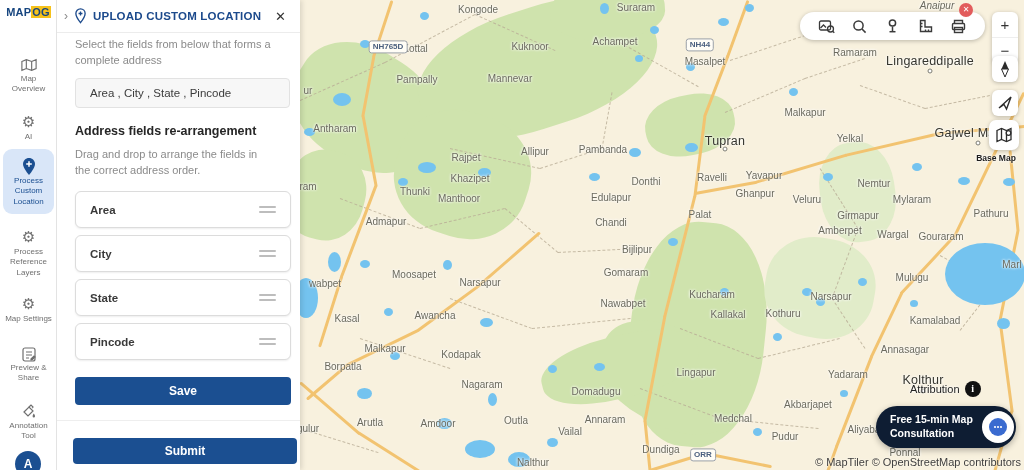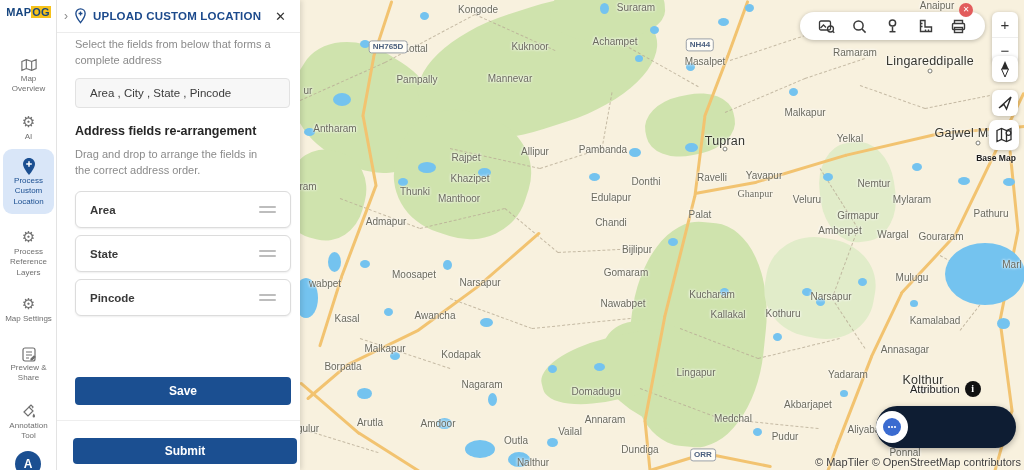--- a/index.html
+++ b/index.html
@@ -198,21 +198,21 @@
         <div class="water" style="left: 610px; top: 300px; width: 8px; height: 7px;"></div>
         <div class="water" style="left: 540px; top: 390px; width: 8px; height: 7px;"></div>
         <div class="town-dot" style="left: 630px; top: 71px;"></div>
         <div class="town-dot" style="left: 425px; top: 149px;"></div>
         <div class="town-dot" style="left: 678px; top: 143px;"></div>
         <div class="town-dot" style="left: 623px; top: 391px;"></div>
       </div>
     <div id="map-labels">
         <span class="map-label v" style="left: 178px; top: 9px;">Kongode</span>
         <span class="map-label v" style="left: 336px; top: 7px;">Suraram</span>
-        <span class="map-label v" style="left: 637px; top: 5px;">Anaipur</span>
+        <span class="map-label v" style="left: 637px; top: 5px; font-style: italic;">Anaipur</span>
         <span class="map-label v" style="left: 115px; top: 48px;">Kottal</span>
         <span class="map-label v" style="left: 230px; top: 46px;">Kuknoor</span>
         <span class="map-label v" style="left: 315px; top: 41px;">Achampet</span>
         <span class="map-label v" style="left: 405px; top: 61px;">Masalpet</span>
         <span class="map-label v" style="left: 555px; top: 52px;">Ramaram</span>
         <span class="map-label t" style="left: 630px; top: 61px;">Lingareddipalle</span>
         <span class="map-label v" style="left: 117px; top: 79px;">Pampally</span>
         <span class="map-label v" style="left: 210px; top: 78px;">Mannevar</span>
         <span class="map-label v" style="left: 8px; top: 90px;">ur</span>
         <span class="map-label v" style="left: 505px; top: 112px;">Malkapur</span>
@@ -223,21 +223,21 @@
         <span class="map-label v" style="left: 166px; top: 157px;">Rajpet</span>
         <span class="map-label v" style="left: 235px; top: 151px;">Allipur</span>
         <span class="map-label v" style="left: 303px; top: 149px;">Pambanda</span>
         <span class="map-label v" style="left: 170px; top: 178px;">Khazipet</span>
         <span class="map-label v" style="left: 346px; top: 181px;">Donthi</span>
         <span class="map-label v" style="left: 412px; top: 177px;">Ravelli</span>
         <span class="map-label v" style="left: 464px; top: 175px;">Yavapur</span>
         <span class="map-label v" style="left: 115px; top: 191px;">Thunki</span>
         <span class="map-label v" style="left: 159px; top: 198px;">Manthoor</span>
         <span class="map-label v" style="left: 305px; top: 197px; margin-left: 6px;">Edulapur</span>
-        <span class="map-label v" style="left: 455px; top: 193px; font-family: Liberation Serif, serif;">Ghanpur</span>
+        <span class="map-label v" style="left: 455px; top: 193px;">Ghanpur</span>
         <span class="map-label v" style="left: 507px; top: 199px;">Veluru</span>
         <span class="map-label v" style="left: 574px; top: 183px;">Nemtur</span>
         <span class="map-label v" style="left: 612px; top: 199px;">Mylaram</span>
         <span class="map-label v" style="left: 8px; top: 186px;">ram</span>
         <span class="map-label v" style="left: 86px; top: 221px;">Admapur</span>
         <span class="map-label v" style="left: 311px; top: 222px;">Chandi</span>
         <span class="map-label v" style="left: 400px; top: 214px;">Palat</span>
         <span class="map-label v" style="left: 558px; top: 215px;">Girmapur</span>
         <span class="map-label v" style="left: 540px; top: 230px;">Amberpet</span>
         <span class="map-label v" style="left: 593px; top: 234px;">Wargal</span>
@@ -262,24 +262,24 @@
         <span class="map-label v" style="left: 161px; top: 354px;">Kodapak</span>
         <span class="map-label v" style="left: 605px; top: 349px;">Annasagar</span>
         <span class="map-label v" style="left: 43px; top: 366px;">Borpatla</span>
         <span class="map-label v" style="left: 182px; top: 384px;">Nagaram</span>
         <span class="map-label v" style="left: 296px; top: 391px;">Domadugu</span>
         <span class="map-label v" style="left: 396px; top: 372px;">Lingapur</span>
         <span class="map-label v" style="left: 548px; top: 374px;">Yadaram</span>
         <span class="map-label t" style="left: 623px; top: 380px;">Kolthur</span>
         <span class="map-label v" style="left: 70px; top: 422px;">Arutla</span>
         <span class="map-label v" style="left: 138px; top: 423px;">Amdoor</span>
-        <span class="map-label v" style="left: 216px; top: 420px; margin-top: 20px;">Outla</span>
+        <span class="map-label v" style="left: 216px; top: 420px;">Outla</span>
         <span class="map-label v" style="left: 305px; top: 419px;">Annaram</span>
         <span class="map-label v" style="left: 270px; top: 431px;">Vailal</span>
-        <span class="map-label v" style="left: 340px; top: 449px;">Dundiga</span>
+        <span class="map-label v" style="left: 361px; top: 449px;">Dundiga</span>
         <span class="map-label v" style="left: 233px; top: 462px;">Nalthur</span>
         <span class="map-label v" style="left: 508px; top: 404px;">Akbarjapet</span>
         <span class="map-label v" style="left: 433px; top: 418px;">Medchal</span>
         <span class="map-label v" style="left: 485px; top: 436px;">Pudur</span>
         <span class="map-label v" style="left: 564px; top: 429px;">Aliyaba</span>
         <span class="map-label v" style="left: 8px; top: 428px;">gulur</span>
         <span class="map-label v" style="left: 605px; top: 452px;">Ponnal</span>
         <span class="map-label b" style="left: 88px; top: 47px;">NH765D</span>
         <span class="map-label b" style="left: 400px; top: 45px;">NH44</span>
         <span class="map-label b" style="left: 403px; top: 455px;">ORR</span>
@@ -346,20 +346,21 @@
         </svg>
     </div>
     <div id="basemap-label">Base Map</div>
 
     <div id="attribution">
       <span class="attr-text">Attribution</span>
       <span class="info-ic">i</span>
     </div>
 
     <div id="chat-pill">
+      <span class="chat-text">Free 15-min Map Consultation</span>
       <span class="chat-circle">
         <svg width="20" height="20" viewBox="0 0 20 20">
             <circle cx="10" cy="10" r="9" fill="#3a6bd0"></circle>
             <path d="M5.5 8.5a4.5 4 0 1 1 2 3.6l-2.4.9.8-2.2z" fill="#fff" opacity="0"></path>
             <circle cx="7" cy="10" r="1.1" fill="#fff"></circle>
             <circle cx="10" cy="10" r="1.1" fill="#fff"></circle>
             <circle cx="13" cy="10" r="1.1" fill="#fff"></circle>
           </svg>
       </span>
     </div>
@@ -449,20 +450,27 @@
     <div id="re-desc">Drag and drop to arrange the fields in the correct address order.</div>
     <div id="field-list">
         <div class="field-card">
           <span class="fc-label">Area</span>
           <span class="drag-handle">
             <i></i>
             <i></i>
           </span>
         </div>
         <div class="field-card">
+          <span class="fc-label">City</span>
+          <span class="drag-handle">
+            <i></i>
+            <i></i>
+          </span>
+        </div>
+        <div class="field-card">
           <span class="fc-label">State</span>
           <span class="drag-handle">
             <i></i>
             <i></i>
           </span>
         </div>
         <div class="field-card">
           <span class="fc-label">Pincode</span>
           <span class="drag-handle">
             <i></i>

────

• [ABOUT THIS TASK]
Reproduce all entries without any change, and omit the pictures.

• [TASK RESULT]
--- a/index.html
+++ b/index.html
@@ -198,21 +198,21 @@
         <div class="water" style="left: 610px; top: 300px; width: 8px; height: 7px;"></div>
         <div class="water" style="left: 540px; top: 390px; width: 8px; height: 7px;"></div>
         <div class="town-dot" style="left: 630px; top: 71px;"></div>
         <div class="town-dot" style="left: 425px; top: 149px;"></div>
         <div class="town-dot" style="left: 678px; top: 143px;"></div>
         <div class="town-dot" style="left: 623px; top: 391px;"></div>
       </div>
     <div id="map-labels">
         <span class="map-label v" style="left: 178px; top: 9px;">Kongode</span>
         <span class="map-label v" style="left: 336px; top: 7px;">Suraram</span>
-        <span class="map-label v" style="left: 637px; top: 5px;">Anaipur</span>
+        <span class="map-label v" style="left: 637px; top: 5px; font-style: italic;">Anaipur</span>
         <span class="map-label v" style="left: 115px; top: 48px;">Kottal</span>
         <span class="map-label v" style="left: 230px; top: 46px;">Kuknoor</span>
         <span class="map-label v" style="left: 315px; top: 41px;">Achampet</span>
         <span class="map-label v" style="left: 405px; top: 61px;">Masalpet</span>
         <span class="map-label v" style="left: 555px; top: 52px;">Ramaram</span>
         <span class="map-label t" style="left: 630px; top: 61px;">Lingareddipalle</span>
         <span class="map-label v" style="left: 117px; top: 79px;">Pampally</span>
         <span class="map-label v" style="left: 210px; top: 78px;">Mannevar</span>
         <span class="map-label v" style="left: 8px; top: 90px;">ur</span>
         <span class="map-label v" style="left: 505px; top: 112px;">Malkapur</span>
@@ -223,21 +223,21 @@
         <span class="map-label v" style="left: 166px; top: 157px;">Rajpet</span>
         <span class="map-label v" style="left: 235px; top: 151px;">Allipur</span>
         <span class="map-label v" style="left: 303px; top: 149px;">Pambanda</span>
         <span class="map-label v" style="left: 170px; top: 178px;">Khazipet</span>
         <span class="map-label v" style="left: 346px; top: 181px;">Donthi</span>
         <span class="map-label v" style="left: 412px; top: 177px;">Ravelli</span>
         <span class="map-label v" style="left: 464px; top: 175px;">Yavapur</span>
         <span class="map-label v" style="left: 115px; top: 191px;">Thunki</span>
         <span class="map-label v" style="left: 159px; top: 198px;">Manthoor</span>
         <span class="map-label v" style="left: 305px; top: 197px; margin-left: 6px;">Edulapur</span>
-        <span class="map-label v" style="left: 455px; top: 193px; font-family: Liberation Serif, serif;">Ghanpur</span>
+        <span class="map-label v" style="left: 455px; top: 193px;">Ghanpur</span>
         <span class="map-label v" style="left: 507px; top: 199px;">Veluru</span>
         <span class="map-label v" style="left: 574px; top: 183px;">Nemtur</span>
         <span class="map-label v" style="left: 612px; top: 199px;">Mylaram</span>
         <span class="map-label v" style="left: 8px; top: 186px;">ram</span>
         <span class="map-label v" style="left: 86px; top: 221px;">Admapur</span>
         <span class="map-label v" style="left: 311px; top: 222px;">Chandi</span>
         <span class="map-label v" style="left: 400px; top: 214px;">Palat</span>
         <span class="map-label v" style="left: 558px; top: 215px;">Girmapur</span>
         <span class="map-label v" style="left: 540px; top: 230px;">Amberpet</span>
         <span class="map-label v" style="left: 593px; top: 234px;">Wargal</span>
@@ -262,24 +262,24 @@
         <span class="map-label v" style="left: 161px; top: 354px;">Kodapak</span>
         <span class="map-label v" style="left: 605px; top: 349px;">Annasagar</span>
         <span class="map-label v" style="left: 43px; top: 366px;">Borpatla</span>
         <span class="map-label v" style="left: 182px; top: 384px;">Nagaram</span>
         <span class="map-label v" style="left: 296px; top: 391px;">Domadugu</span>
         <span class="map-label v" style="left: 396px; top: 372px;">Lingapur</span>
         <span class="map-label v" style="left: 548px; top: 374px;">Yadaram</span>
         <span class="map-label t" style="left: 623px; top: 380px;">Kolthur</span>
         <span class="map-label v" style="left: 70px; top: 422px;">Arutla</span>
         <span class="map-label v" style="left: 138px; top: 423px;">Amdoor</span>
-        <span class="map-label v" style="left: 216px; top: 420px; margin-top: 20px;">Outla</span>
+        <span class="map-label v" style="left: 216px; top: 420px;">Outla</span>
         <span class="map-label v" style="left: 305px; top: 419px;">Annaram</span>
         <span class="map-label v" style="left: 270px; top: 431px;">Vailal</span>
-        <span class="map-label v" style="left: 340px; top: 449px;">Dundiga</span>
+        <span class="map-label v" style="left: 361px; top: 449px;">Dundiga</span>
         <span class="map-label v" style="left: 233px; top: 462px;">Nalthur</span>
         <span class="map-label v" style="left: 508px; top: 404px;">Akbarjapet</span>
         <span class="map-label v" style="left: 433px; top: 418px;">Medchal</span>
         <span class="map-label v" style="left: 485px; top: 436px;">Pudur</span>
         <span class="map-label v" style="left: 564px; top: 429px;">Aliyaba</span>
         <span class="map-label v" style="left: 8px; top: 428px;">gulur</span>
         <span class="map-label v" style="left: 605px; top: 452px;">Ponnal</span>
         <span class="map-label b" style="left: 88px; top: 47px;">NH765D</span>
         <span class="map-label b" style="left: 400px; top: 45px;">NH44</span>
         <span class="map-label b" style="left: 403px; top: 455px;">ORR</span>
@@ -346,20 +346,21 @@
         </svg>
     </div>
     <div id="basemap-label">Base Map</div>
 
     <div id="attribution">
       <span class="attr-text">Attribution</span>
       <span class="info-ic">i</span>
     </div>
 
     <div id="chat-pill">
+      <span class="chat-text">Free 15-min Map Consultation</span>
       <span class="chat-circle">
         <svg width="20" height="20" viewBox="0 0 20 20">
             <circle cx="10" cy="10" r="9" fill="#3a6bd0"></circle>
             <path d="M5.5 8.5a4.5 4 0 1 1 2 3.6l-2.4.9.8-2.2z" fill="#fff" opacity="0"></path>
             <circle cx="7" cy="10" r="1.1" fill="#fff"></circle>
             <circle cx="10" cy="10" r="1.1" fill="#fff"></circle>
             <circle cx="13" cy="10" r="1.1" fill="#fff"></circle>
           </svg>
       </span>
     </div>
@@ -449,20 +450,27 @@
     <div id="re-desc">Drag and drop to arrange the fields in the correct address order.</div>
     <div id="field-list">
         <div class="field-card">
           <span class="fc-label">Area</span>
           <span class="drag-handle">
             <i></i>
             <i></i>
           </span>
         </div>
         <div class="field-card">
+          <span class="fc-label">City</span>
+          <span class="drag-handle">
+            <i></i>
+            <i></i>
+          </span>
+        </div>
+        <div class="field-card">
           <span class="fc-label">State</span>
           <span class="drag-handle">
             <i></i>
             <i></i>
           </span>
         </div>
         <div class="field-card">
           <span class="fc-label">Pincode</span>
           <span class="drag-handle">
             <i></i>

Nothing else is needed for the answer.